The reality is that getting subscription offerings right is difficult. Selling them means learning new skills and reengineering your lead-to-revenue infrastructure.
Consumers often see vehicle subscription offerings as nothing more than a reduction in lease time to 12 months, without any additional value. The critical innovation automakers must tackle is the value proposition — a shorter lease labeled as a subscription is not enough.
The hallmark of a subscription is that it’s a relatively low price point with huge flexibility — the ability to cancel easily, or preferably, upgrade, extend and buy more services.
Two things would make a subscription an actual subscription: First, the ability to change vehicles without negotiations and new contracts. Second, the ability to easily upgrade from a lower-priced vehicle to a higher-priced one, or vice versa. Consider tiered offerings — bronze, silver and gold packages, for example — with corresponding classes of vehicles and the ability to move easily among the tiers.

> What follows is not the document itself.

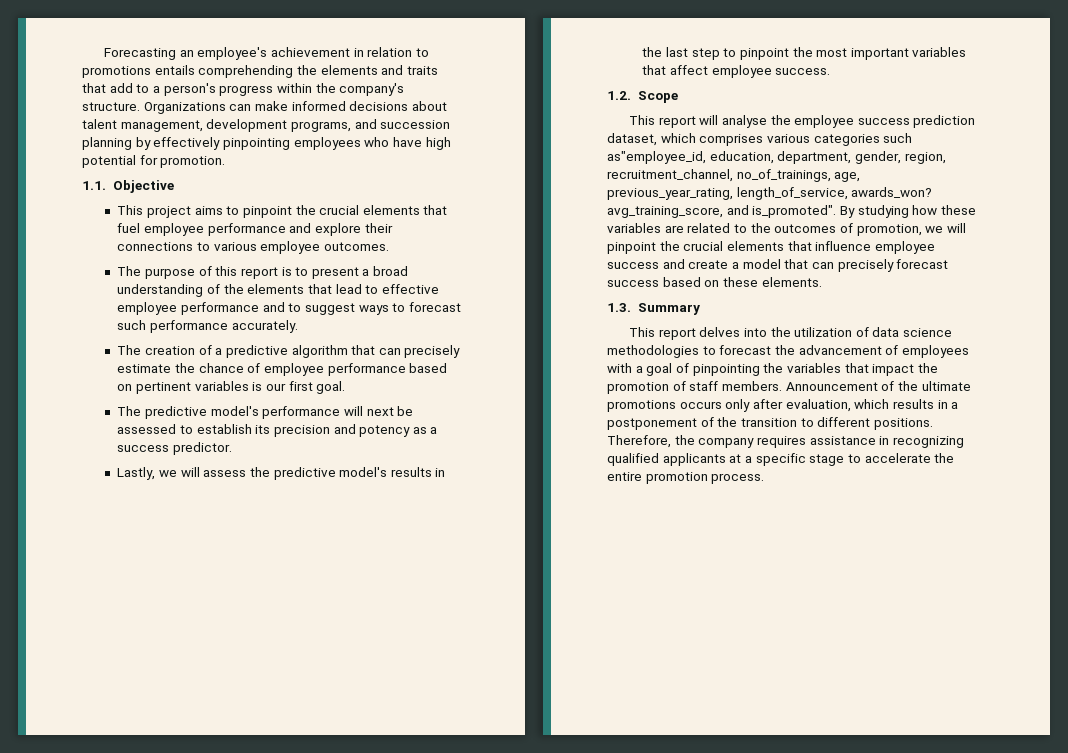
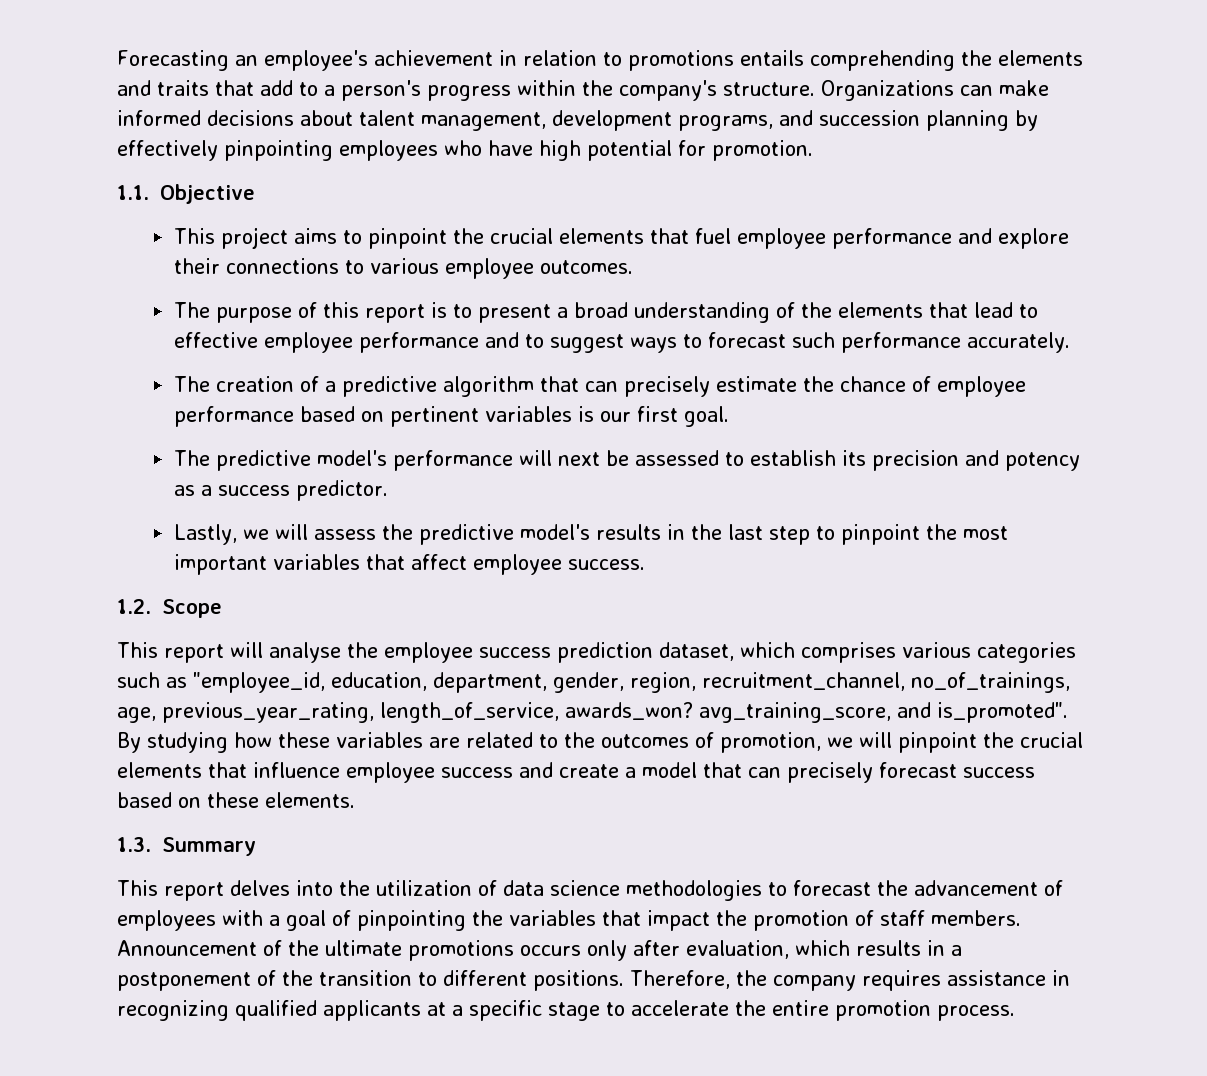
- This report will analyse the employee success prediction dataset, which comprises various categories such as"employee_id, education, department, gender, region, recruitment_channel, no_of_trainings, age, previous_year_rating, length_of_service, awards_won? avg_training_score, and is_promoted".
+ This report will analyse the employee success prediction dataset, which comprises various categories such as "employee_id, education, department, gender, region, recruitment_channel, no_of_trainings, age, previous_year_rating, length_of_service, awards_won? avg_training_score, and is_promoted".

For automakers and dealers, moving to subscriptions will require a great deal of transformation. They will need to think through new ways of working with customers, including major changes to communication, improving customer relationship management and enterprise resource planning software and they have to figure out how to manage the classic problem in auto finance: depreciation.
We know that when a customer drives off with a new vehicle, there is little effort spent on that customer until it’s time for servicing.
Often in traditional sales, customer relationship management and enterprise resource planning work in silos. There is a distinct hand-off of an order to finance, which manages the billing and production through enterprise resource planning. But in subscription sales, they have to be joined and communicating well with each other. That means makers and dealers probably will have to invest in new platforms and technologies that keep them close to their customer and increase the ease of buying and upgrading.
Finally, automakers face another huge challenge — depreciation. It will require a lot of work, but I’m bullish that there are ways to innovate sales, service, delivery and finance to create a program that minimizes the negative impact.
Ultimately, a subscription service that is flexible and frictionless will bring recurring revenue — and give consumers the value they expect. To get it right, companies have to think through the necessary changes.